Task requirements -
Everything from the line containing "text: 21.6 ->" through the last line of the entries needs to be repeated exactly. Pictures must be left out.
═════ Materials provided
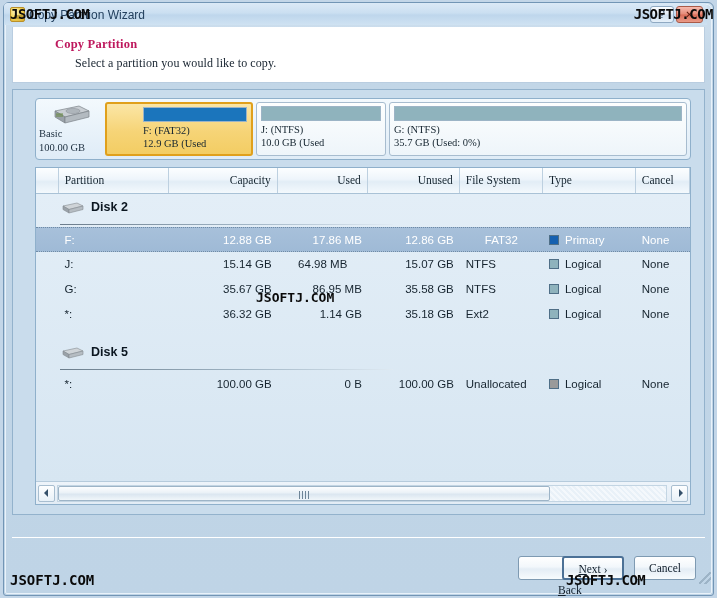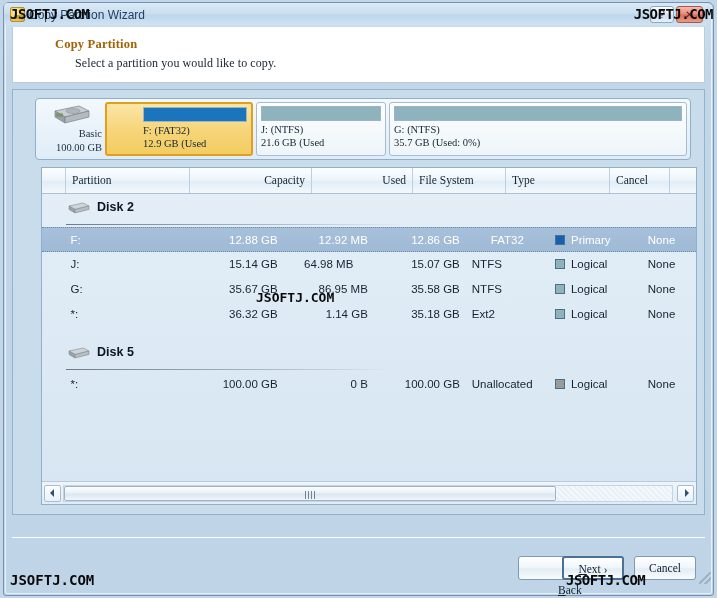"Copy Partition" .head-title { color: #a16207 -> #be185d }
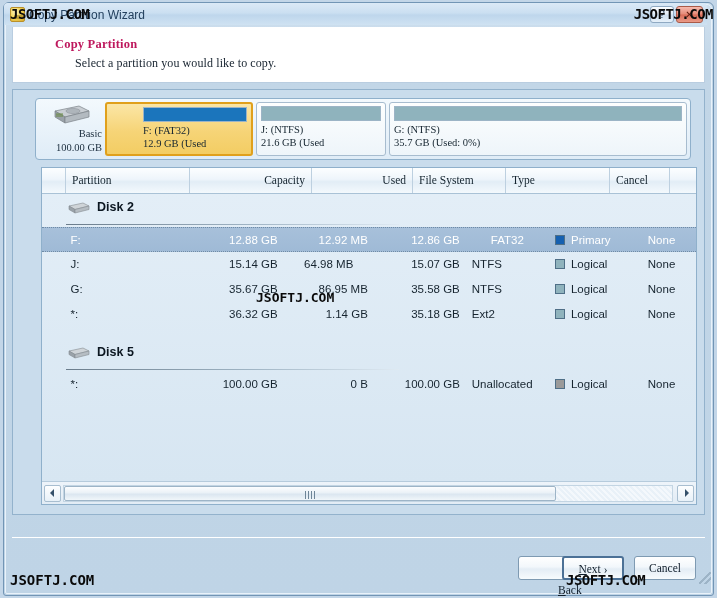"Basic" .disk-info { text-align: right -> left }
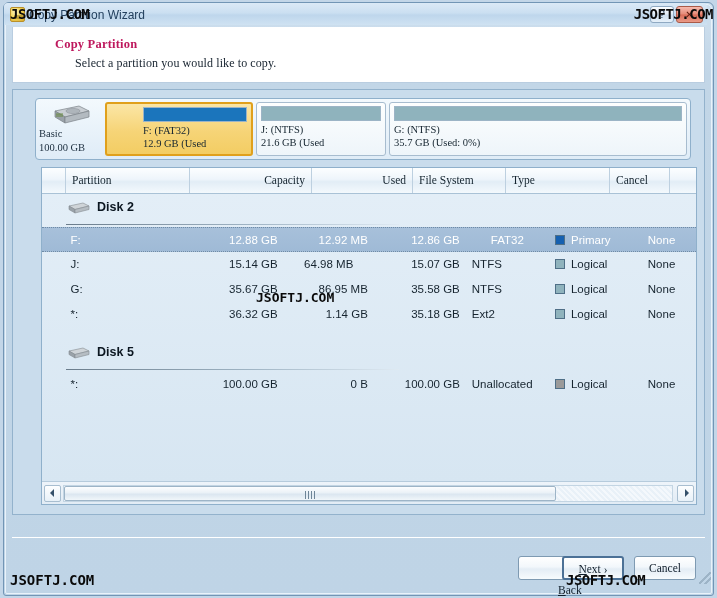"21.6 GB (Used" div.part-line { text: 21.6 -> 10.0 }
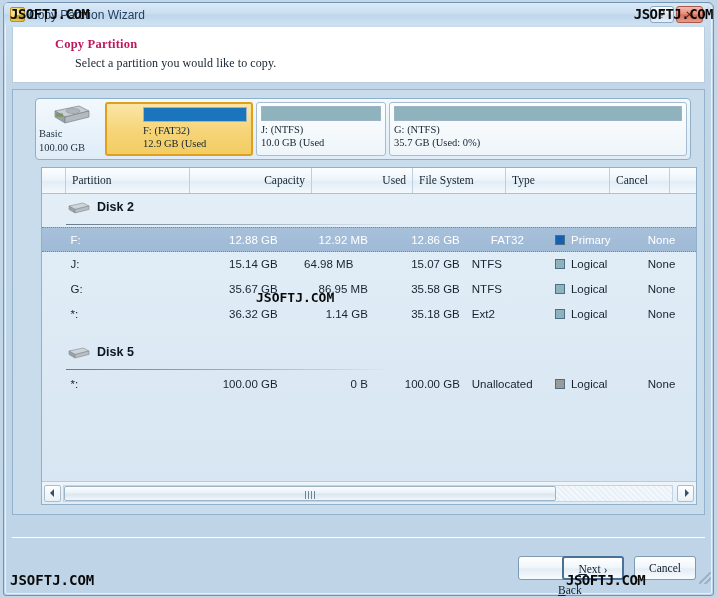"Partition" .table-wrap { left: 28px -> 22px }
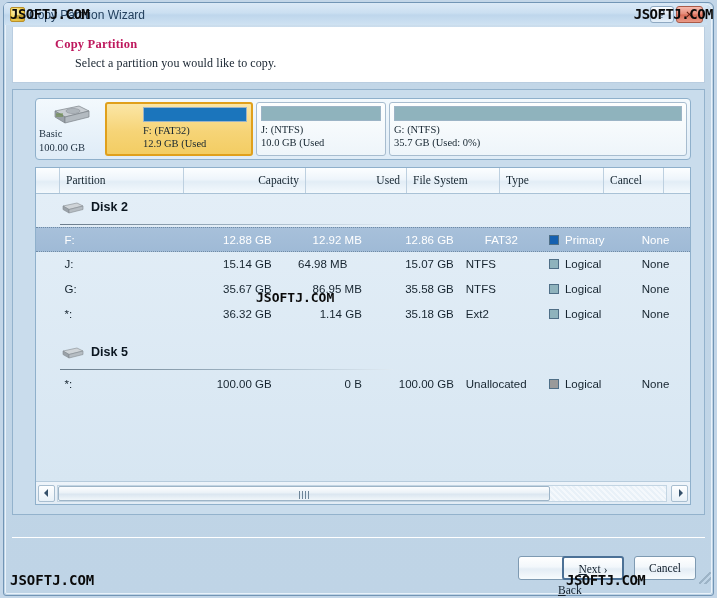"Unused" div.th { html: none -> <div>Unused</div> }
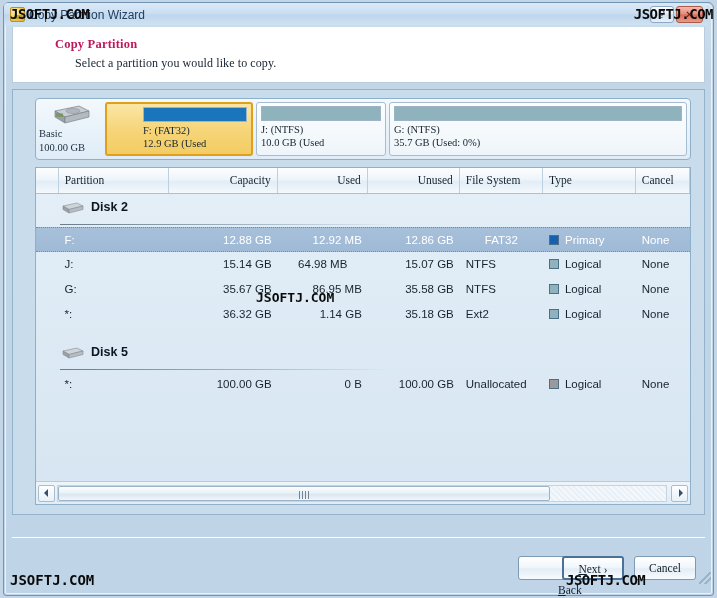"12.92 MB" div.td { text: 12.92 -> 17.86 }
══════════
Answer section -
"21.6 GB (Used" div.part-line { text: 21.6 -> 10.0 }
"Partition" .table-wrap { left: 28px -> 22px }
"Unused" div.th { html: none -> <div>Unused</div> }
"12.92 MB" div.td { text: 12.92 -> 17.86 }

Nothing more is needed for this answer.